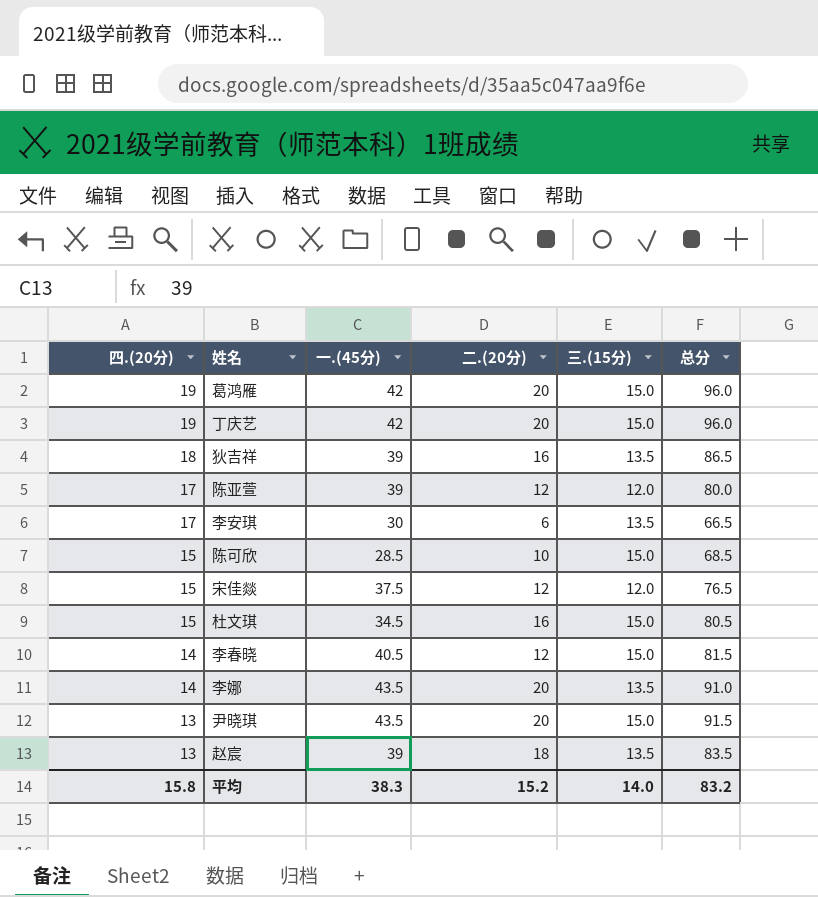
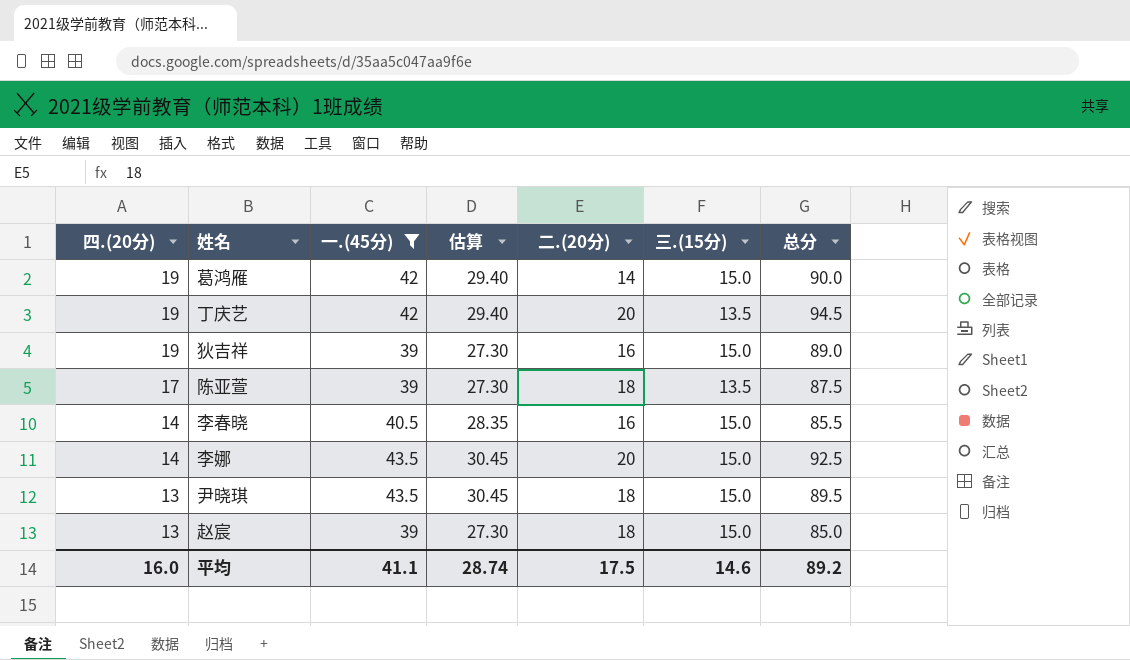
filter: none -> 一.(45分) >= 39
column 估算 | formula: none -> [一.(45分)] * 0.7
葛鸿雁 | 二.(20分): 20 -> 14
葛鸿雁 | 总分: 96.0 -> 90.0
丁庆艺 | 三.(15分): 15.0 -> 13.5
丁庆艺 | 总分: 96.0 -> 94.5
狄吉祥 | 四.(20分): 18 -> 19
狄吉祥 | 三.(15分): 13.5 -> 15.0
狄吉祥 | 总分: 86.5 -> 89.0
陈亚萱 | 二.(20分): 12 -> 18
陈亚萱 | 三.(15分): 12.0 -> 13.5
陈亚萱 | 总分: 80.0 -> 87.5
李春晓 | 二.(20分): 12 -> 16
李春晓 | 总分: 81.5 -> 85.5
李娜 | 三.(15分): 13.5 -> 15.0
李娜 | 总分: 91.0 -> 92.5
尹晓琪 | 二.(20分): 20 -> 18
尹晓琪 | 总分: 91.5 -> 89.5
赵宸 | 三.(15分): 13.5 -> 15.0
赵宸 | 总分: 83.5 -> 85.0
平均 | 四.(20分): 15.8 -> 16.0
平均 | 一.(45分): 38.3 -> 41.1
平均 | 二.(20分): 15.2 -> 17.5
平均 | 三.(15分): 14.0 -> 14.6
平均 | 总分: 83.2 -> 89.2

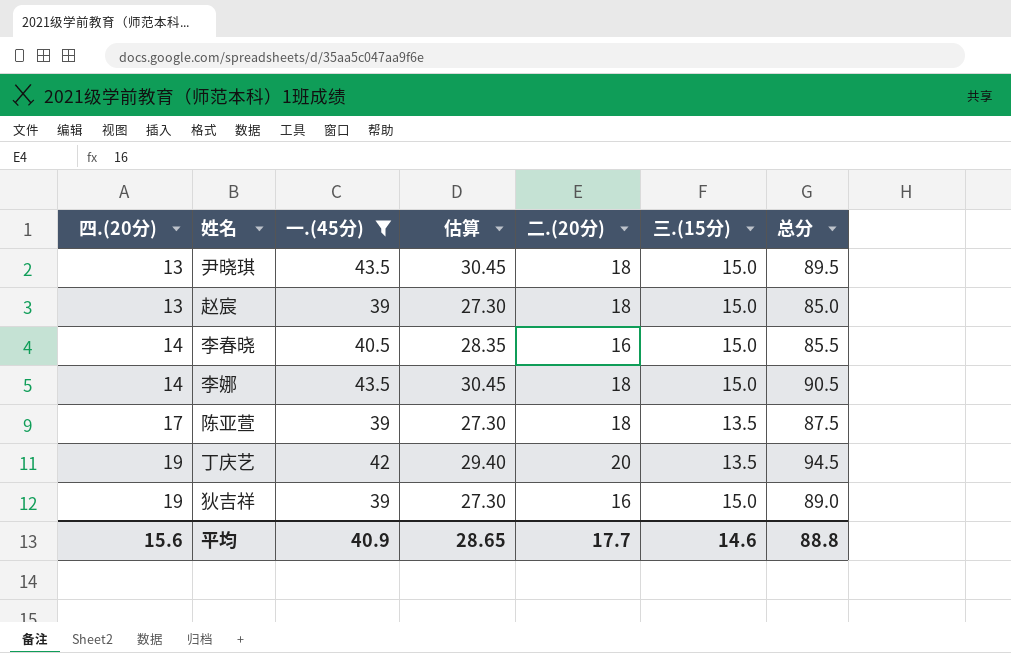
row order: 四.(20分) descending -> 四.(20分) ascending
row 葛鸿雁: 19 | 42 | 29.40 | 14 | 15.0 | 90.0 -> none
李娜 | 二.(20分): 20 -> 18
李娜 | 总分: 92.5 -> 90.5
平均 | 四.(20分): 16.0 -> 15.6
平均 | 一.(45分): 41.1 -> 40.9
平均 | 估算: 28.74 -> 28.65
平均 | 二.(20分): 17.5 -> 17.7
平均 | 总分: 89.2 -> 88.8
◇ ◇ ◇ ◇
■ **About this exercise**
Repeat the listing above exactly, omitting the pictures it contains.

■ **Reply to the exercise**
filter: none -> 一.(45分) >= 39
column 估算 | formula: none -> [一.(45分)] * 0.7
葛鸿雁 | 二.(20分): 20 -> 14
葛鸿雁 | 总分: 96.0 -> 90.0
丁庆艺 | 三.(15分): 15.0 -> 13.5
丁庆艺 | 总分: 96.0 -> 94.5
狄吉祥 | 四.(20分): 18 -> 19
狄吉祥 | 三.(15分): 13.5 -> 15.0
狄吉祥 | 总分: 86.5 -> 89.0
陈亚萱 | 二.(20分): 12 -> 18
陈亚萱 | 三.(15分): 12.0 -> 13.5
陈亚萱 | 总分: 80.0 -> 87.5
李春晓 | 二.(20分): 12 -> 16
李春晓 | 总分: 81.5 -> 85.5
李娜 | 三.(15分): 13.5 -> 15.0
李娜 | 总分: 91.0 -> 92.5
尹晓琪 | 二.(20分): 20 -> 18
尹晓琪 | 总分: 91.5 -> 89.5
赵宸 | 三.(15分): 13.5 -> 15.0
赵宸 | 总分: 83.5 -> 85.0
平均 | 四.(20分): 15.8 -> 16.0
平均 | 一.(45分): 38.3 -> 41.1
平均 | 二.(20分): 15.2 -> 17.5
平均 | 三.(15分): 14.0 -> 14.6
平均 | 总分: 83.2 -> 89.2

row order: 四.(20分) descending -> 四.(20分) ascending
row 葛鸿雁: 19 | 42 | 29.40 | 14 | 15.0 | 90.0 -> none
李娜 | 二.(20分): 20 -> 18
李娜 | 总分: 92.5 -> 90.5
平均 | 四.(20分): 16.0 -> 15.6
平均 | 一.(45分): 41.1 -> 40.9
平均 | 估算: 28.74 -> 28.65
平均 | 二.(20分): 17.5 -> 17.7
平均 | 总分: 89.2 -> 88.8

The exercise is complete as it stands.